Priscilla, Queen of the Desert. Opening the last week of September at Zach Theatre, in Austin, Texas.
All photos ©2016 Kirk Tuck. All rights reserved.
Zach Theatre in Austin, Texas is less than two weeks away from opening their first show of the season. It's a big one! It's Priscilla, Queen of the Desert (based on the 1990's movie...) and it's going to filled with amazing sets and even more amazing costumes. But those come next week. Right now the case and crew are working hard in rehearsals to get every dance step and musical note perfect. Which they will. After seeing a second rehearsal last night I'd bank on it.
The show is so complex and visually rich that I wanted to see at least three rehearsals before I finally shot the dress rehearsal. I really want to feel the flow of the play so I'm ready to nail the shots we need to help market the production. And, as a side benefit of reconnaissance I get to produce some fun behind the scenes images to show how much work goes into ramping up a production of this magnitude.
Yesterday evening we had a group of supporters in to watch about an hour of rehearsal and I decided it would be a good opportunity to take another look. Whereas last week I brought out the big guns (Sony A7rii and a6300) and the fast lenses I took a totally different tack this time. I brought one camera and a couple of spare batteries. And it was a very counterintuitive camera! It was the Sony RX10iii that I've been writing about so much lately.
You see, one of the thing people always right about of forae and in reviews is the idea that this camera is useless over 100 or 200 ISO and that there is rampant noise everywhere. The second most talked about issue is the limited battery light. While I was mostly focused on using the camera at high ISOs I thought I'd pay attention to battery life as well. Since this was a rehearsal and not a paying job I felt okay taking a bit of a risk with the gear. After all, it's good to know what you can do with all this stuff....right?
A week ago and again on Monday I spent full days shooting small products on black velvet with the Sony RX10ii and Sony RX10iii. All of the images were shot as raw files at ISO 100. I spent Tuesday and Wednesday of this week post processing each one of 348 files. Dropping out backgrounds on some, dustspotting and general image housekeeping. My takeaway? At ISO 100 those cameras create files that are sharp, detailed and visually solid. As good as any 20 megapixel camera on the market. And it's important to understand that I'm judging the whole system; the sensor and the lenses.
So it was only logical to want to see what we could get at the other end of the spectrum: Handheld instead of locked down on a tripod. Bad light versus perfect light. Moving subjects versus totally motionless objects. Wacky Jpegs instead of very controlled raw files.
I set up the RX10iii to shoot highest quality Jpegs with normal high ISO noise reduction. I used the flexible spot focusing mode. I made on custom white balance for the whole space ( all lit by fluorescents living high up in the rafters of a converted warehouse; at least they were all running the same tubes...).
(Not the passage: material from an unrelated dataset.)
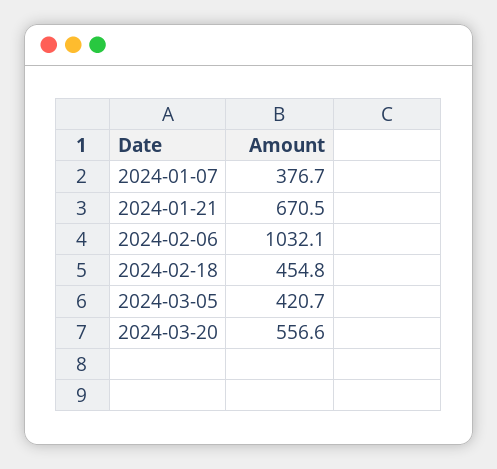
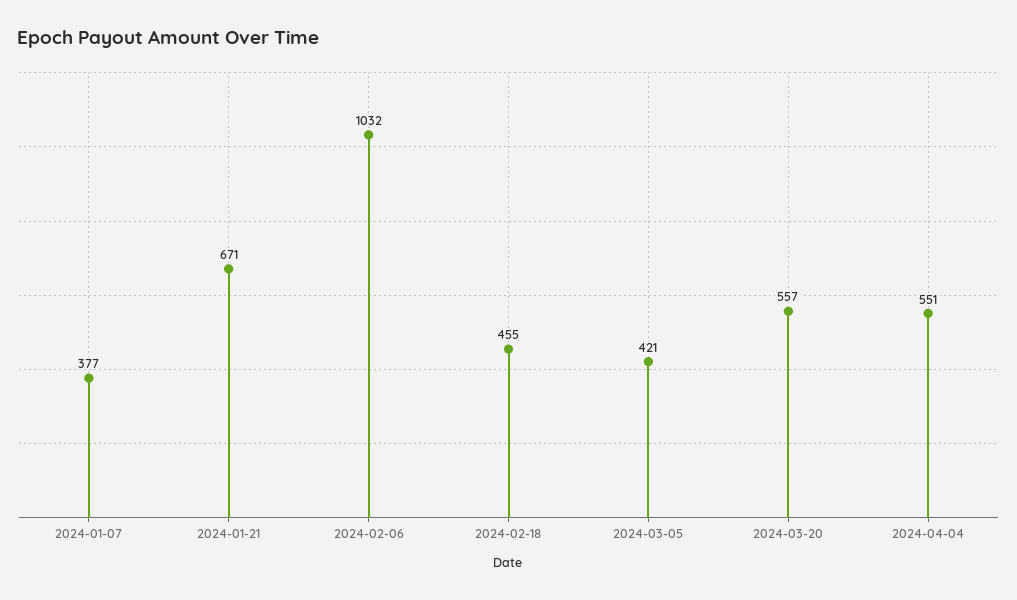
2024-04-04: none -> 551

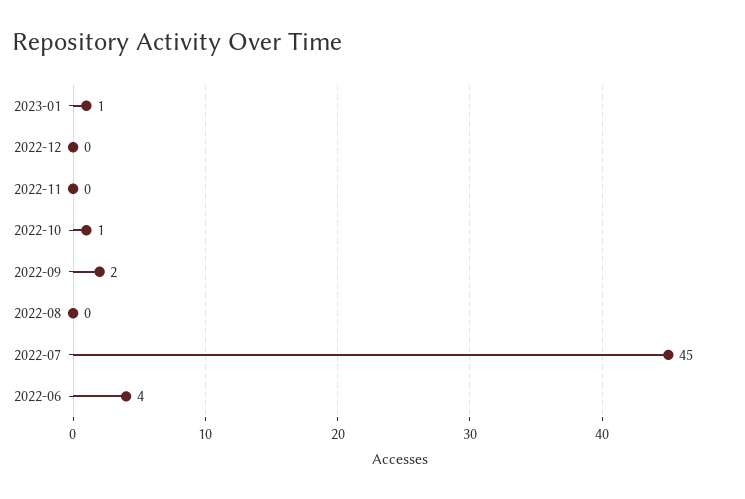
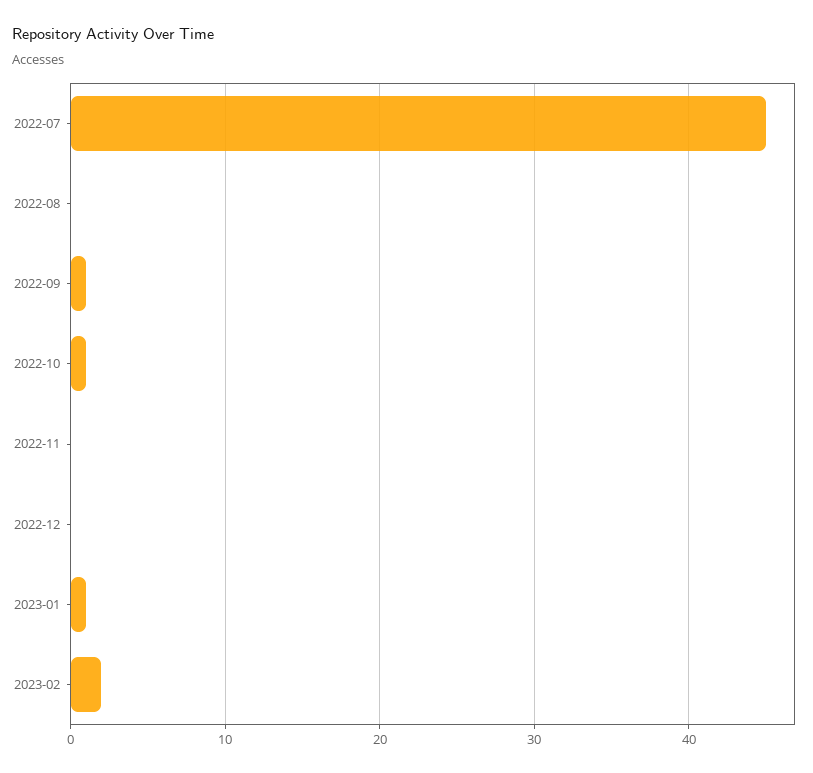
2022-09: 2 -> 1
2022-06: 4 -> none
2023-02: none -> 2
That's about it. Oh, yes, I set the camera to shoot at ISO 6400. While there are higher settings on the ISO scale in the camera I am not yet that brave...
Calculating the exposure by determining that I could not go slower than 1/125th of a second and have a prayer of getting un-blurry images of moving dancer and performers, and knowing that the camera at most focal lengths has a real maximum aperture of f4.0 I found that ISO 6400 was pretty much the lower limit for use in that space. (note to self: The theater needs to invest in more lights for that rehearsal space!!!).
So, what did I think? Well, if you just look at the files the way they will most likely be used (on a webpage, on Facebook, on Instagram, on Twitter, on Snapchat ---- not on a printed poster or double-truck magazine spread, I think you will find them quite acceptable. Good, quick social media content. If you jump into magnification mode and pixel peep at 100% you'll see some painterly artifacting from the intrusion of noise reduction but, really, the files are head and shoulders above my old Nikon D300, my Sony a77 and any number of recent cameras with bigger sensors.
My biggest issue was the camera's ability to lock focus at these low light levels on moving subjects. Out of the 1,000+ images I shot last night I tossed out about 200 for focus issues. That's more than I'm used to but given my promiscuous shooting style I never left a scene without at least a handful of well focused photos. For this camera to work as a totally autonomous, one camera to rule them one camera to dominate all photography, Sony will have to add some sort of phase detection AF to make it truly awesome instead of just mostly awesome. The focusing in the Panasonic fz 1000 is better.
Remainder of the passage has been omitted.